As e-commerce continues to grow, we’re seeing a lot of parallels surrounding on-demand everything. From the present-day standard of two-day shipping to instant page loading and, of course, customer-response times, consumers won’t tolerate waiting, because company B is always waiting if company A can’t promptly satisfy a user’s need.
But how fast is respectable these days?
A 2017 Arise study, which surveyed 1,500 U.S consumers, found that over 80 percent of consumers expect a response within 24 hours. One (business) day sounds about right. However, an astounding 37 percent of respondents expect a response within an hour and 16 percent expect an immediate response!
These two stats undoubtedly foreshadow the future state of customer response expectations, which should make any company cringe a bit thinking how it will need to improve customer service operations to stay competitive and keep its customer base.
Admit it, this isn’t what you had in mind when you created an e-commerce site.
But companies can fight back with some protocol in place.
One way to cut down on annoyed customers is to use autoresponders. For many customers, as long as they know that a company received their ticket and the problem is being worked on, they’ll be satisfied.
Setting up response templates also comes in handy. Since many of the support tickets will be similar, reps can cut response times by re-using responses that contain all the needed answers.
But They Want No-Hassle Experiences
It’s not enough to respond quickly though, you still have to solve the customer’s problem. Companies driving customer service representatives to reply to every ticket, no matter how complex, as quickly as possible, are potentially shooting themselves in the foot. The odds of providing less-than-stellar customer service are too high.
Per a 2017 American Express Survey, one-third of Americans say they’ll switch companies after just one instance of a poor experience. For larger e-commerce companies getting thousands of support tickets a day and who are expected to comply with increasingly timely responses, there’s little margin for error.
So what does a company do when it receives a difficult ticket? The simple answer is to respond with an estimated resolution timeline.
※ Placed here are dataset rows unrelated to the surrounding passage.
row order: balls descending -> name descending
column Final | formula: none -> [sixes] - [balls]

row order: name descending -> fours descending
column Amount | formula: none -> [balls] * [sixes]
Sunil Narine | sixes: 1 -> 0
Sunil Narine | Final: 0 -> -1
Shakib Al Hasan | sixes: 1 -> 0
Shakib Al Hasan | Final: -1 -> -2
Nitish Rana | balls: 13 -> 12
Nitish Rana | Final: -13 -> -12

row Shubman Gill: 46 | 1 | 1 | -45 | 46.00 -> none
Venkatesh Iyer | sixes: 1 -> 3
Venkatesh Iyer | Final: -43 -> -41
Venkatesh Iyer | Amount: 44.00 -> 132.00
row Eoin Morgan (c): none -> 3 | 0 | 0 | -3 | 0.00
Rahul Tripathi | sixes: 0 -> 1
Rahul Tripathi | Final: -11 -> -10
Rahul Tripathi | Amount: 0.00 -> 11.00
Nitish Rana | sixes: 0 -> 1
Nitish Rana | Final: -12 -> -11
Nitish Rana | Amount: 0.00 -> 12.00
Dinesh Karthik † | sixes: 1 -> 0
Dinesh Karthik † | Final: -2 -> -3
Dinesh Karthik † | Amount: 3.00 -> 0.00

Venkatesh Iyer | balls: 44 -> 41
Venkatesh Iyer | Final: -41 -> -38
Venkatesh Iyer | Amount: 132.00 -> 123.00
However, companies need to ensure those tickets don’t fall through the cracks. Additionally, the more responses that occur between a customer and rep, the more likely that customer is to feel annoyed or frustrated by the experience.
To ensure no ticket is left behind, consider setting up time-based email alerts for your reps. Again, creating templates saves time but also safeguards any pertinent information from being left out while a rep quickly types up a response.
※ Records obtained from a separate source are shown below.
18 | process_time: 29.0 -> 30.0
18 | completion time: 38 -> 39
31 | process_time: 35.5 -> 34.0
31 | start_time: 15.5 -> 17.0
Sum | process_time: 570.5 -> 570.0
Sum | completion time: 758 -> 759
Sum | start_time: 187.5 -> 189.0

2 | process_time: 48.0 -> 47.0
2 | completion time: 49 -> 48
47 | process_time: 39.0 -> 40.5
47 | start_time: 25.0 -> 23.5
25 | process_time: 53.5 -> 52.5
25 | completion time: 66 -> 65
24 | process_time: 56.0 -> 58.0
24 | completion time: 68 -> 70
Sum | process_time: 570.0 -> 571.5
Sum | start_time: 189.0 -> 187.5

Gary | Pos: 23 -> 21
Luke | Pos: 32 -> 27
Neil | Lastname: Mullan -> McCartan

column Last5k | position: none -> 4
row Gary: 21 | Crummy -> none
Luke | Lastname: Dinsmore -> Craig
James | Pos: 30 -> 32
Finally, and most importantly, you want to have an organized pipeline for all incoming tickets. These tickets should be categorized based on their complexity, time needed to respond, and importance to both the business and customer.
Using these ticket details, create a matrix flow that efficiently moves support tickets along and neatly categorizes outstanding ones.
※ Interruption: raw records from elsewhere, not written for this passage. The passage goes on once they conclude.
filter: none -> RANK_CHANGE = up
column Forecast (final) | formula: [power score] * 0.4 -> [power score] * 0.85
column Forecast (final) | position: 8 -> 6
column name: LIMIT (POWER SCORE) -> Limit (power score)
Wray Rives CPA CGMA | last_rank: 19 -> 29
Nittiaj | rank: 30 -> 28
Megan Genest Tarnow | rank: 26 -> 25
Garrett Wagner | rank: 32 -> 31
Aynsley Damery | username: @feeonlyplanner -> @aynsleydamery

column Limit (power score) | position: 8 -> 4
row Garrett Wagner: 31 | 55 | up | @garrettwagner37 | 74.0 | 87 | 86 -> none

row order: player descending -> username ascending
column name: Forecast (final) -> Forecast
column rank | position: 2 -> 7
Massive Growth and Revenue Potential for Companies Who Can Walk the High Wire
Companies lose more than $62 billion annually due to poor customer service, according to research from NewVoiceMedia.
Not all of this is attributed to email, but since it’s a preferred channel (79 percent use email per the Arise study above) for a majority of online shoppers, the potential for increased revenue, lowered customer churn and increased lifetime value customers (LVCs) is there for companies capable of organizing customer resources effectively.
A key metric you can use to identify how you stand with potential LVCs is by including a net promoter score (NPS) survey question in emails to your customers a few times per year.
NPS allows you to segment customers between promoters, passives, and detractors, giving you a sense of which customers are likely to churn, those who are currently indifferent and which ones will champion your brand to those close to them.
Consider your revenue loss when just one customer churns. Studies estimate it costs anywhere from 5–25 times to acquire a new customer than it does to keep an existing one. Likewise, Bain & Company found increasing customer retention rates by just five percent raises profits anywhere from 25-95 percent.
There’s no exact science to balancing speed and completeness in customer email responses. But with a top-notch customer support staff, the right software and protocols in place, you can provide helpful experiences for your users and grow their overall satisfaction toward your brand.